L’inchiesta Mercurio rappresenta la prosecuzione del procedimento Agorà e, secondo la Dda di Catania, ha consentito di «acquisire un grave quadro indiziario sulla base del quale sono stati ricostruiti gli affari criminali della famiglia catanese dei Santapaola-Ercolano sviluppati attraverso gruppi a loro storicamente collegati quali quello del Castello Ursino e quello della famiglia di Ramacca, quest’ultima egemone nel territorio anche dopo l’arresto nel 2022 del suo esponente di vertice, Pasquale Oliva. Il quadro indiziario anche evidenziato la capacità dei clan di infiltrarsi nelle istituzioni, attraverso soggetti politici locali dei quali hanno sostenuto la candidatura rispettivamente per le tornate elettorali per i Comuni di Misterbianco e Ramacca del 2021 e dell’Assemblea Regionale Siciliana del 2022.
Ma sotto i riflettori , per la carica di deputato e i numerosi incarichi di antimafia, ‘è il deputato regionale siciliano Giuseppe Castiglione, capogruppo del movimento Popolari e autonomisti, tra i destinatari del provvedimento cautelare dell’operazione Mercurio dei Ros contro Cosa nostra etnea coordinata dalla Procura distrettuale di Catania. Eletto nel novembre del 2022 ha ricoperto infatti ruoli in commissione regionale Antimafia e nelle commissioni Affari istituzionali e Attività produttive. Prima di essere eletto all’Ars era stato eletto al consiglio comunale di Catania, di cui era presidente d’Aula.

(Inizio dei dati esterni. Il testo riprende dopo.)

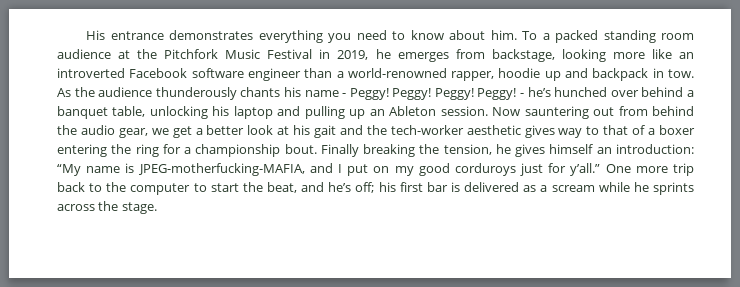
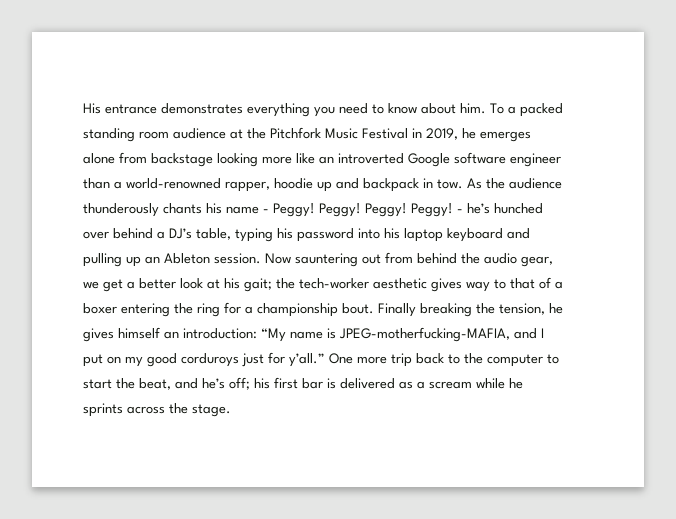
[455,49,555,62] from backstage, -> [83,152,213,167] alone from backstage
[129,68,188,78] Facebook -> [408,153,450,167] Google
[57,106,208,119] banquet table, unlocking -> [169,228,380,242] DJ’s table, typing his password into
(273, 112) none -> [447,228,503,242] keyboard
[314,125,363,138] gait and -> [244,278,272,292] gait;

L’indagine Mercurio dei carabinieri del Ros, coordinata dalla Dda di Catania, ha fatto luce sulla capacità della famiglia Santapaola Ercolano di «penetrare all’interno della pubblica amministrazione per coltivare i propri interessi economici nel settore degli appalti pubblici». In questo senso, scrive la Procura di Catania, sarebbero «documentate relazioni tra i vertici del gruppo del Castello Ursino ed esponenti della politica locale e regionale, come Giuseppe Castiglione».
Sempre dalle indagini del Ros, ricostruisce la Procura, «sarebbe emerso a livello di gravità indiziaria, in epoca prossima alle consultazioni elettorali per l’Assemblea Regionale Siciliana, avvenute il 15 ottobre del 2022, un accordo tra i vertici dell’articolazione mafiosa dei Santapaola Ercolano, individuati dalle indagini in Ernesto Marletta, Rosario Bucolo e Domenico Colombo, e Giuseppe Castiglione, quale candidato della lista Popolari e Autonomisti per l’Ars, che, in quel periodo, era già presidente del Consiglio Comunale di Catania».